En virtud del Reglamento sobre infraestructuras de combustibles alternativos (AFIR), los Estados miembros de la UE están trabajando para garantizar que haya estaciones de recarga rápida para coches eléctricos al menos cada 60 kilómetros a lo largo de la Red Transeuropea de Transporte (RTE-T), la principal red de autopistas del bloque.

Estas medidas forman parte de la estrategia más amplia de la UE para acelerar la transición hacia un transporte con bajas emisiones y reducir al mismo tiempo la «ansiedad por la autonomía», uno de los principales obstáculos que impiden a los conductores pasarse a los vehículos eléctricos.

Qué implican las nuevas normas

La legislación no se limita a exigir un mayor número de puntos de recarga.

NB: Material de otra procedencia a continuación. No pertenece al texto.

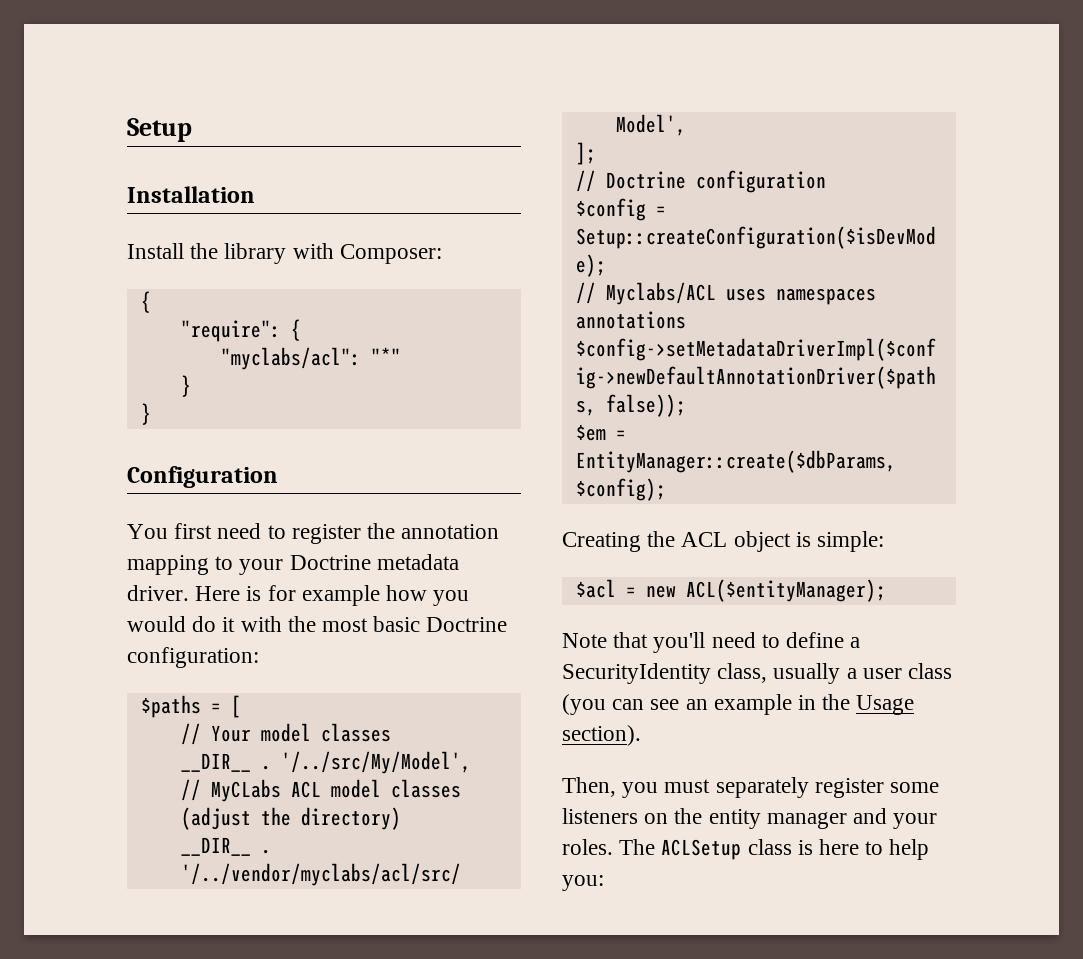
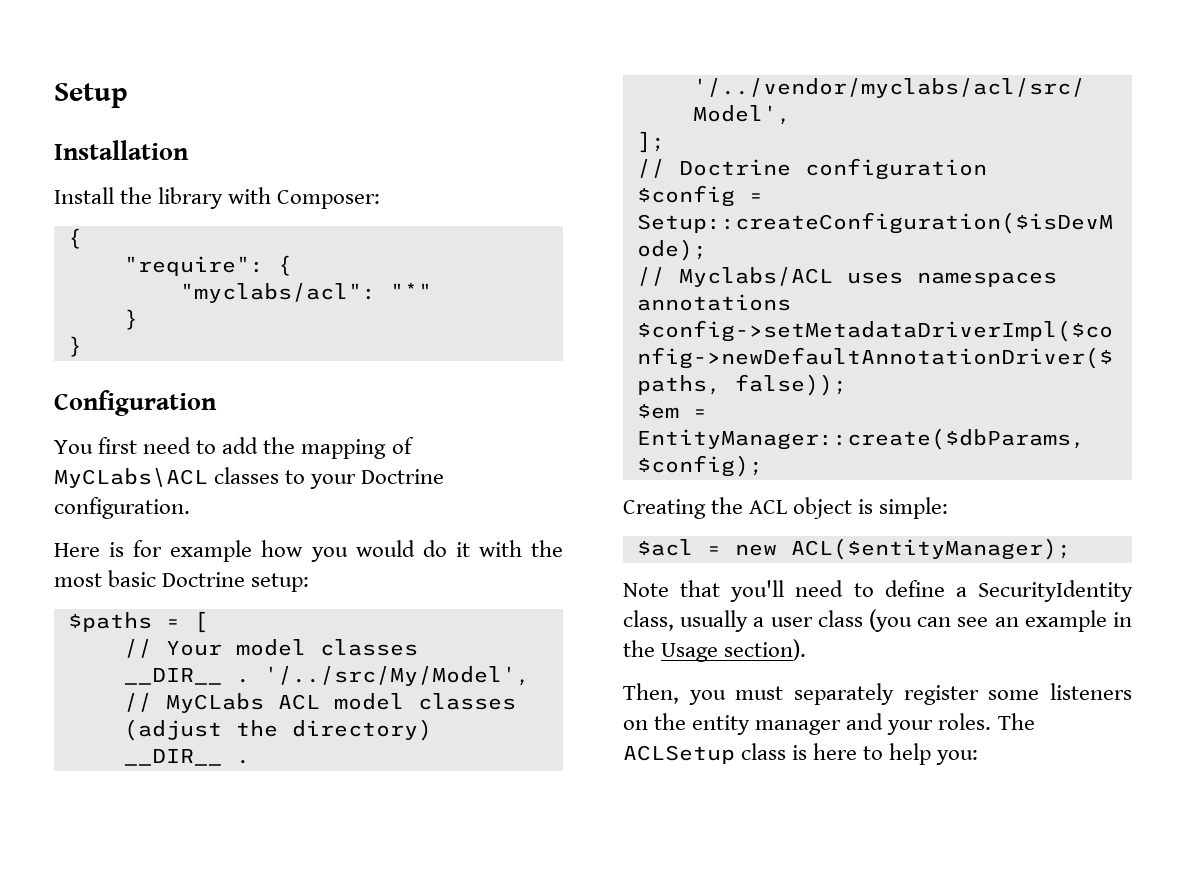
[291,523,500,544] [127,555,209,575] register the annotation mapping -> [222,437,414,459] [54,467,280,488] add the mapping of MyCLabs\ACL classes
[376,554,459,570] [127,585,189,601] metadata driver. -> [54,497,190,519] configuration. //
[127,647,259,668] configuration: -> [251,573,310,592] setup:

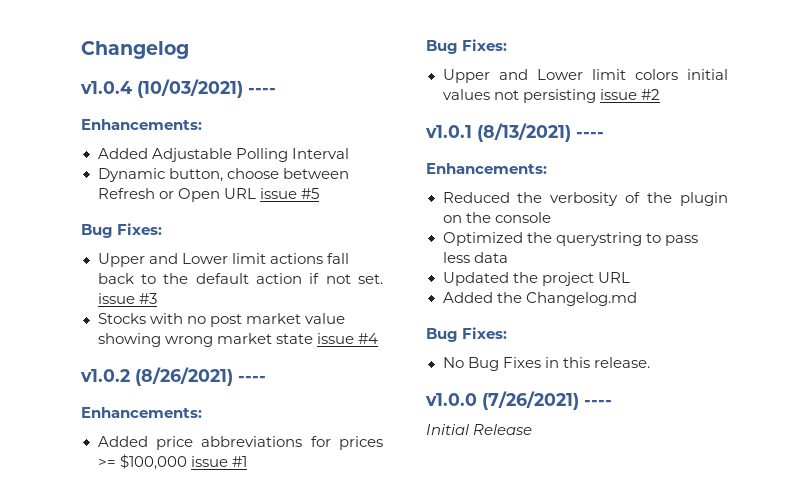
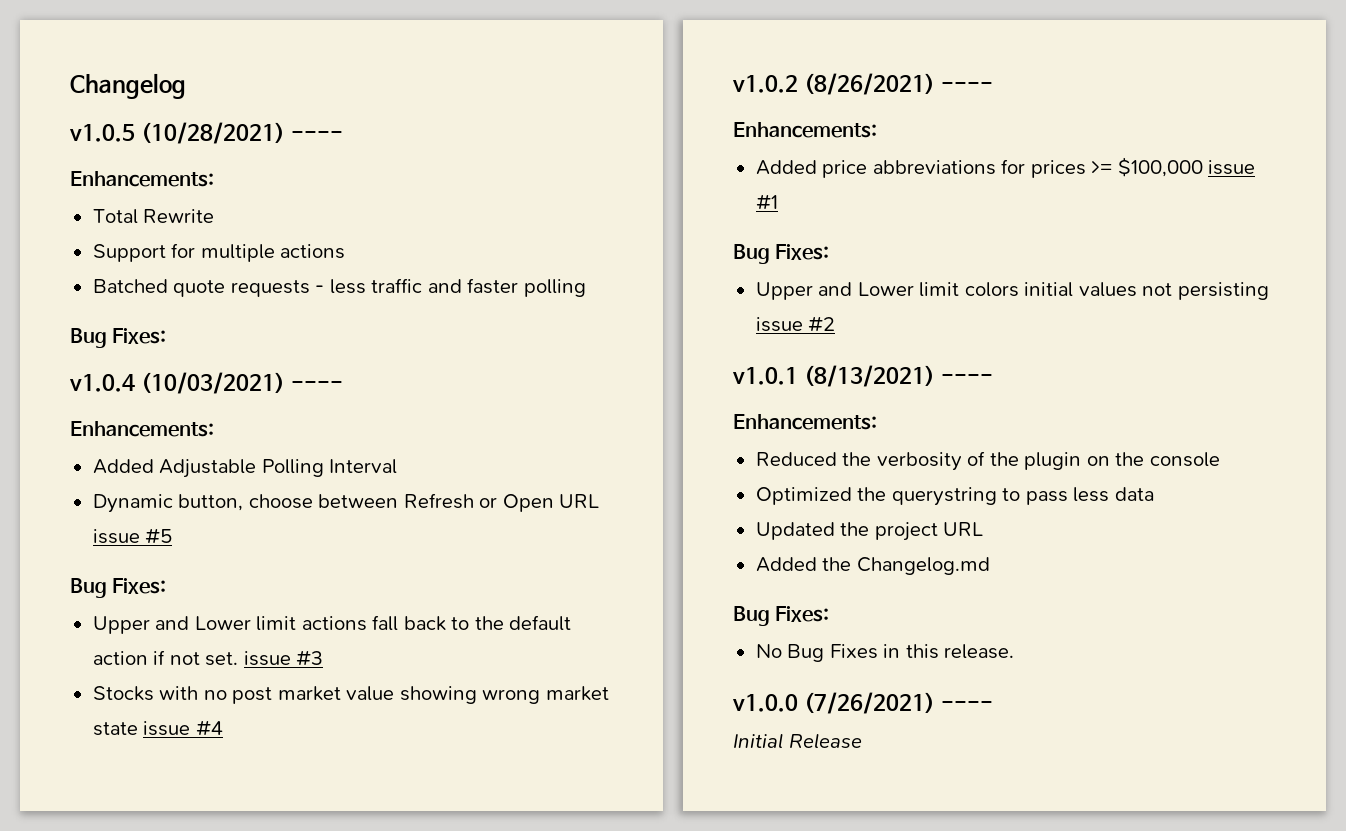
(189, 50) none -> [69,122,343,144] [70,171,214,187] [92,209,215,224] [92,243,346,262] [92,278,586,297] [70,328,167,348] // v1.0.5 (10/28/2021) ---- // Enhancements: // Total Rewrite // Support for multiple actions // Batched quote requests - less traffic and faster polling // Bug Fixes:

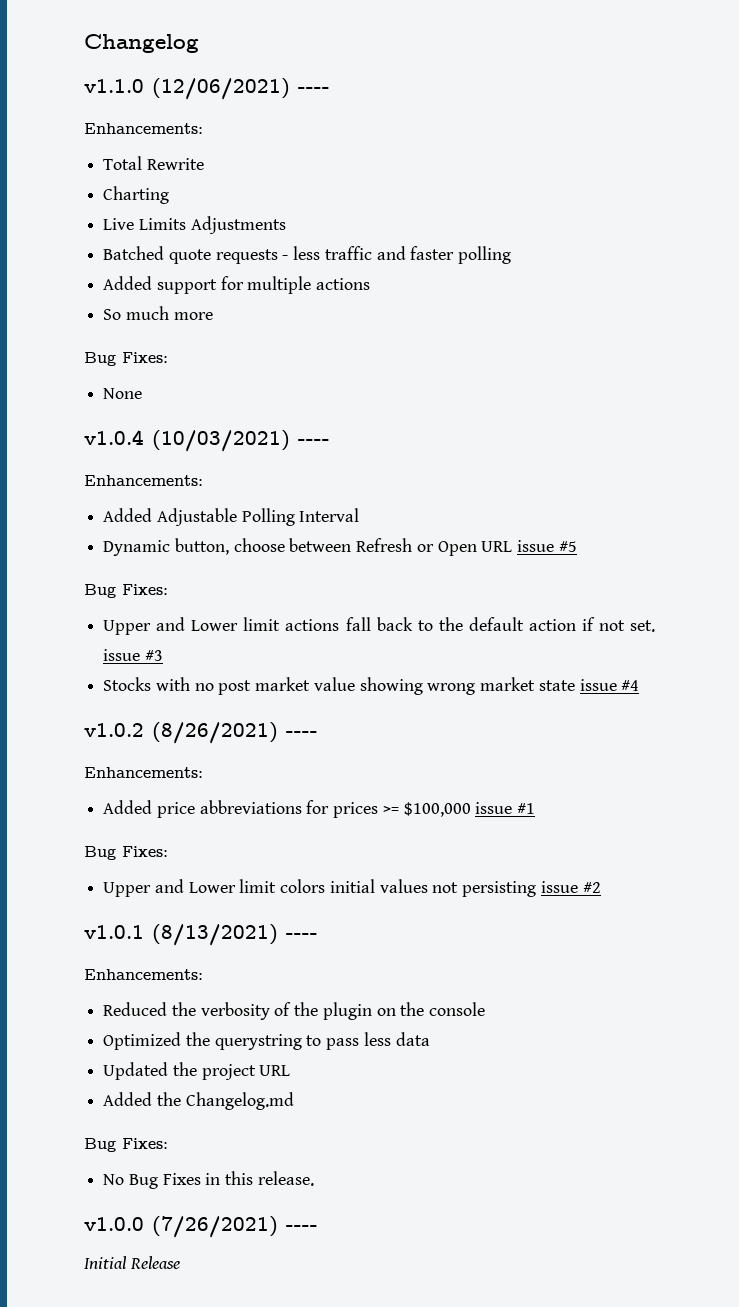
[69,122,285,144] v1.0.5 (10/28/2021) -> [84,78,290,100] v1.1.0 (12/06/2021)
[92,243,346,262] Support for multiple actions -> [103,186,170,204] [103,216,286,234] Charting // Live Limits Adjustments
[70,328,167,348] // Bug Fixes: -> [103,276,371,294] [103,306,213,320] [84,352,168,366] [103,388,143,399] // Added support for multiple actions // So much more // Bug Fixes: // None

También establece requisitos mínimos de potencia de salida para garantizar que los conductores puedan recargar sus vehículos más rápidamente, al tiempo que fomenta sistemas de pago que permitan a los conductores utilizar los cargadores sin necesidad de múltiples suscripciones o tarjetas de socio.

El reglamento también incluye objetivos para la infraestructura de recarga de vehículos pesados de mercancías y tiene como objetivo mejorar la disponibilidad de estaciones de repostaje de hidrógeno a medida que se desarrollan las tecnologías de combustibles alternativos.

Portugal sigue ampliando su red

Portugal ya cuenta con una de las redes públicas de recarga más extensas de Europa en relación con su tamaño, con miles de puntos de recarga operativos a través de la red nacional Mobi.E.

Se han seguido realizando nuevas instalaciones en todo el país, especialmente en autopistas y en centros urbanos, lo que hace cada vez más práctico para los conductores realizar trayectos más largos en vehículo eléctrico.

Las rutas turísticas más populares, incluidas las que unen Lisboa, Oporto y el Algarve, han sido objeto de importantes inversiones a medida que la demanda de movilidad eléctrica sigue creciendo.

Apoyo a los objetivos climáticos de Europa

El transporte sigue siendo una de las mayores fuentes de emisiones de gases de efecto invernadero de la UE, y la ampliación de la infraestructura de recarga se considera un paso clave para cumplir los objetivos climáticos del bloque.

Al mejorar el acceso a instalaciones de recarga fiables, los responsables políticos esperan fomentar una mayor adopción de los vehículos eléctricos, al tiempo que se facilitan los desplazamientos transfronterizos tanto para los residentes como para los turistas.

Aunque la implantación se llevará a cabo de forma gradual a lo largo de los próximos años, se espera que las nuevas normas creen una experiencia de recarga más homogénea en toda Europa, lo que hará que los viajes internacionales por carretera resulten cada vez más sencillos para los propietarios de vehículos eléctricos.